Hilarisch is het voorbeeld dat Synovate ons ook even laat zien, van het zoekgedrag van een 31-jarige vrouw uit een gezin van 3 personen. Gebruikte google-zoektermen laten zien dat de relatie plotseling in zwaar weer belandt, waarna informatie wordt gezocht over scheiden of alleenstaande moeders. Tragisch én ontnuchterend veel inzicht.
De zoektocht van Sanoma Digital
De dag wordt afgesloten met een keynote van Michiel Buitelaar, die vertelt over de zoektocht van Sanoma Digital. Een belangrijke meerwaarde van het web is volgens Buitelaar dat het mogelijkheden geeft om daadwerkelijk gedrag van mensen te meten. Hij memoreert daarbij een telecom-onderzoek uit de jaren ’90 dat haarfijn liet zien dat er vrijwel geen markt was voor mobiele telefoons. Blijkbaar is het lastig om met marktonderzoek dit soort toekomstig gedrag van mensen en de potentie voor nieuwe markten vast te stellen. Buitelaar is enthousiast over de mogelijkheden die het web biedt voor experimenteren, bijvoorbeeld met eenvoudige zaken als formulieren voor bestellingen. Ook in het via trail and error vaststellen van de succesformule voor de prijzen van de iPad apps heeft Buitelaar meer vertrouwen dan in pricing berekeningen of voorspellingen.
Een veelgemaakte fout bij nieuwe media is dat oude content in ongewijzigde vorm wordt omgezet. “Zo hebben wij tijdschriften op het web gemaakt en maken kranten vooral een krant op het web”, een formule die volgens Buitelaar weinig succesvol is. Het succes van nu.nl laat juist zien dat nieuws op het web een heel andere vorm moet hebben dan de traditionele krant. Hierbij is Buitelaar ook kritisch naar z’n eigen organisatie. Zo vertelt hij dat z’n organisatie dezelfde fout heeft gemaakt bij de eerste versies van de iPad app van Autoweek, die teveel een tijdschrift op een tablet waren en niet goed werkten.

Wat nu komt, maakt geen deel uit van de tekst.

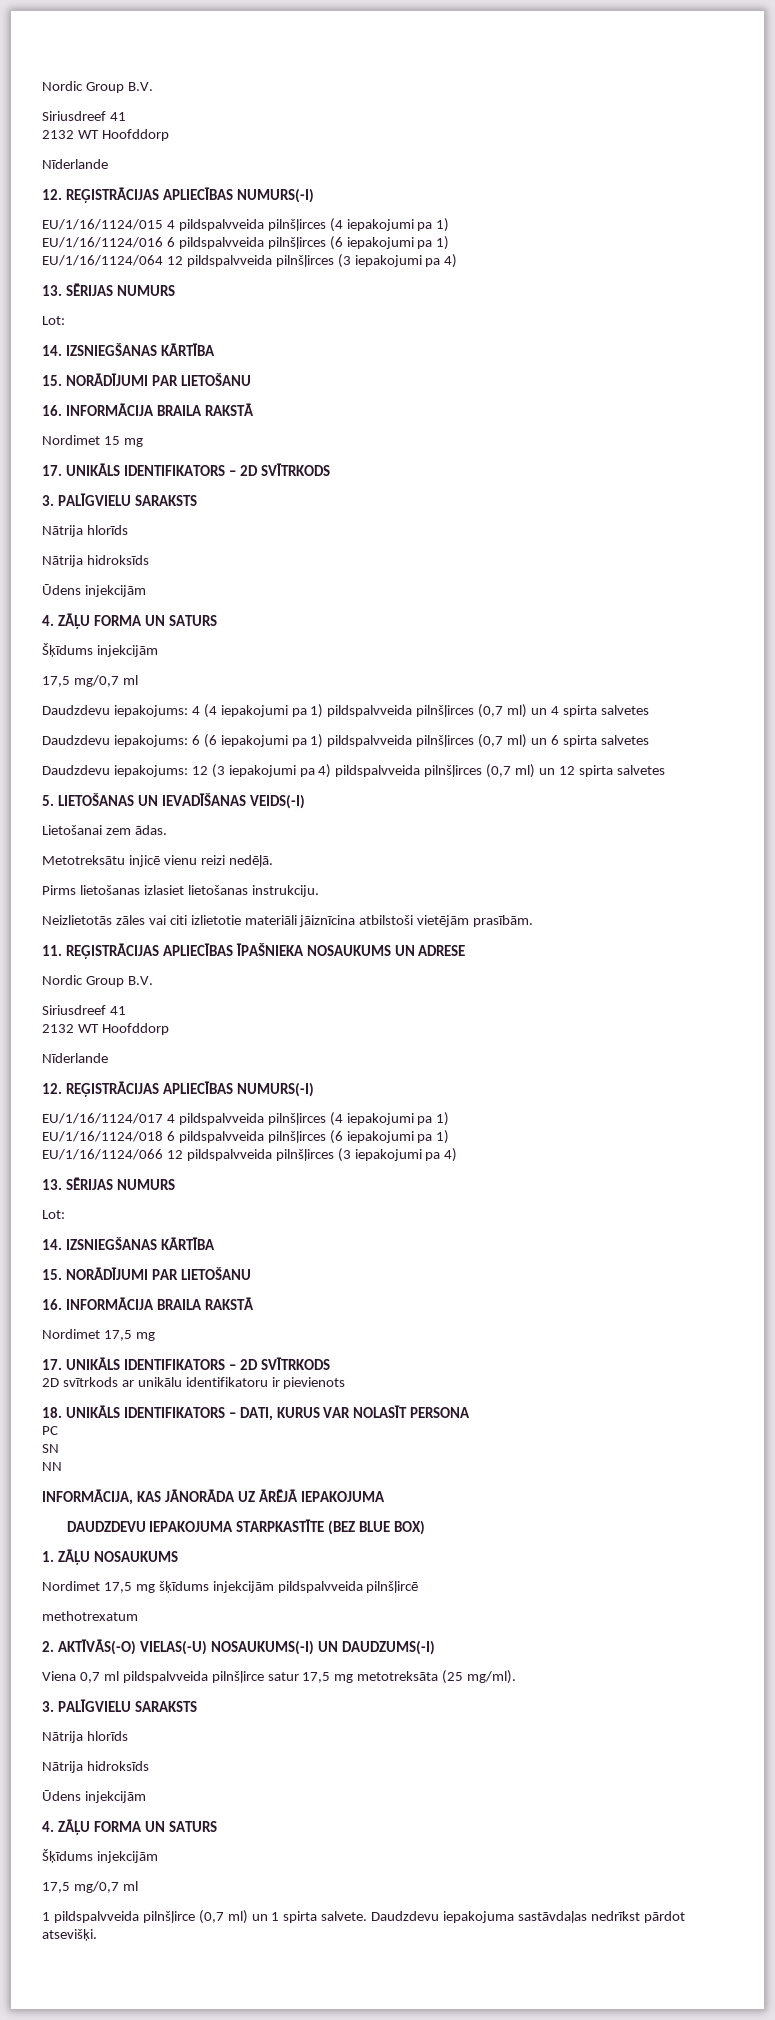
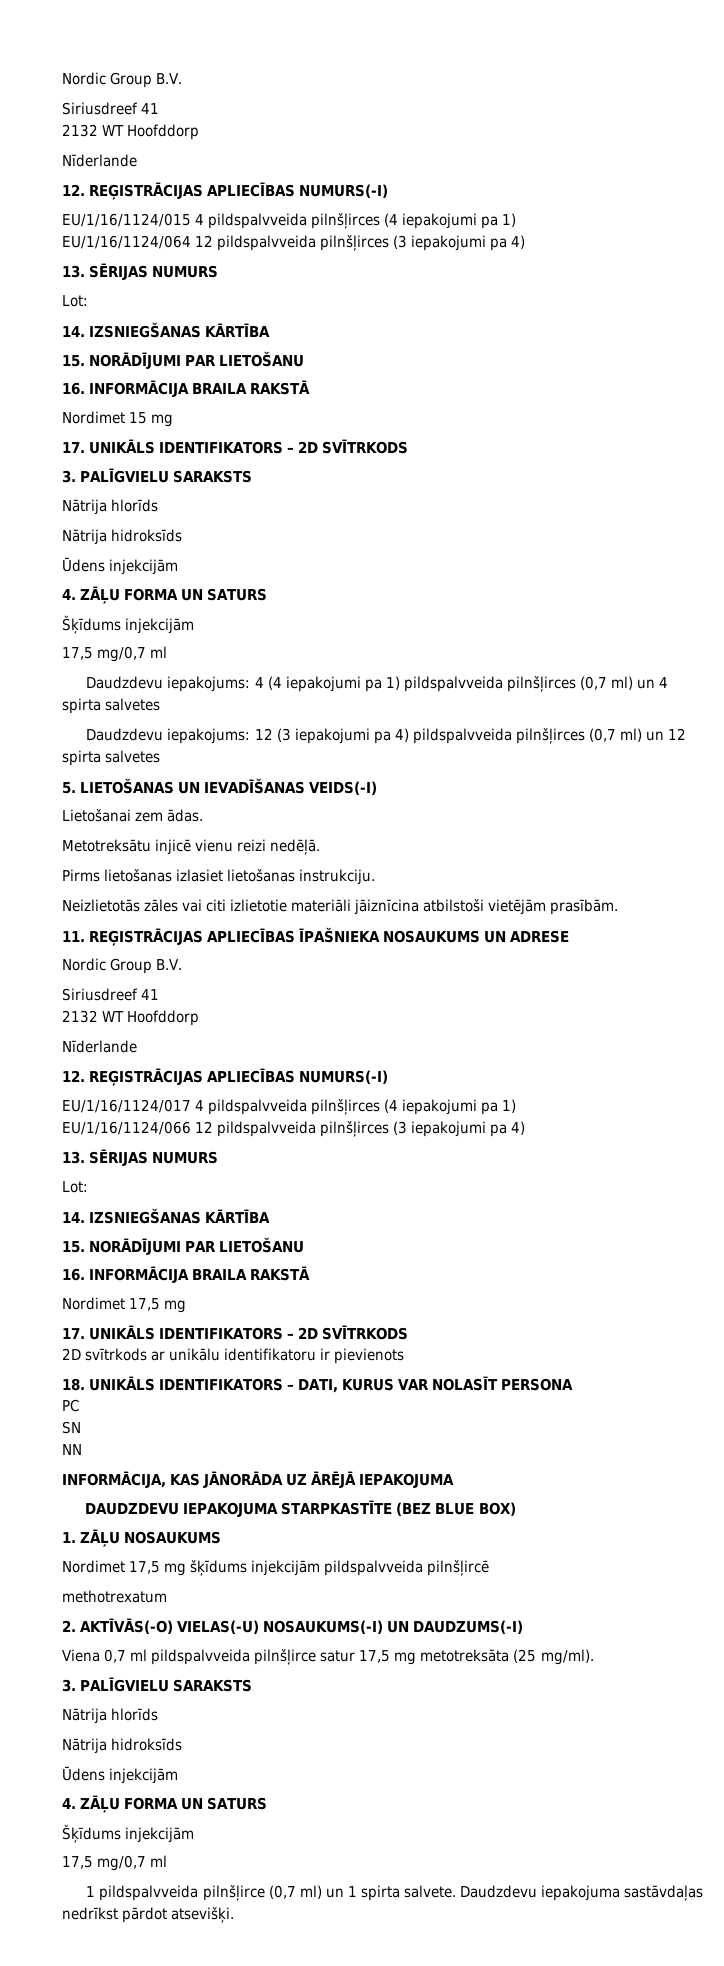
- EU/1/16/1124/016 6 pildspalvveida pilnšļirces (6 iepakojumi pa 1)
- Daudzdevu iepakojums: 6 (6 iepakojumi pa 1) pildspalvveida pilnšļirces (0,7 ml) un 6 spirta salvetes
- EU/1/16/1124/018 6 pildspalvveida pilnšļirces (6 iepakojumi pa 1)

Buitelaar ziet een bloeiende toekomst voor de smartphone, waarvan de groei volgens hem nog maar net is begonnen. Smartphones worden sensoring devices en vasthouden wie waar is of wat doet. Door zulke ontwikkelingen wordt het web meer en meer een afbeelding van de echte wereld. Dat heeft praktische gevolgen, bijvoorbeeld op het gebied van privacy. Buitelaar ziet een belangrijke rol voor z’n eigen sector om daarin het voortouw te nemen met zelfregulering, maar ook om de buitenwereld goed voor te lichten over wat er mogelijk en wenselijk is, zoals bij cookies.
Een nieuwe morgen
Al met al liet de eerste dag op het MIE zien dat de wereld volop in verandering is en dat dit grote invloed gaat hebben op het traditionele marktonderzoek. Vele bureaus oriënteren zich op nieuwe manieren om nog slimmer, beter en sneller goede klantinzichten te genereren. Nieuwe technologie en sociale media bieden daarbij uitgelezen kansen, maar het blijft zoeken hoe je die kansen het beste benut. Het was in de meeste gevallen inspirerend om te horen hoe de vakbroeders bezig zijn met hun zoektocht en het goede nieuws is: morgen is er nóg een dag.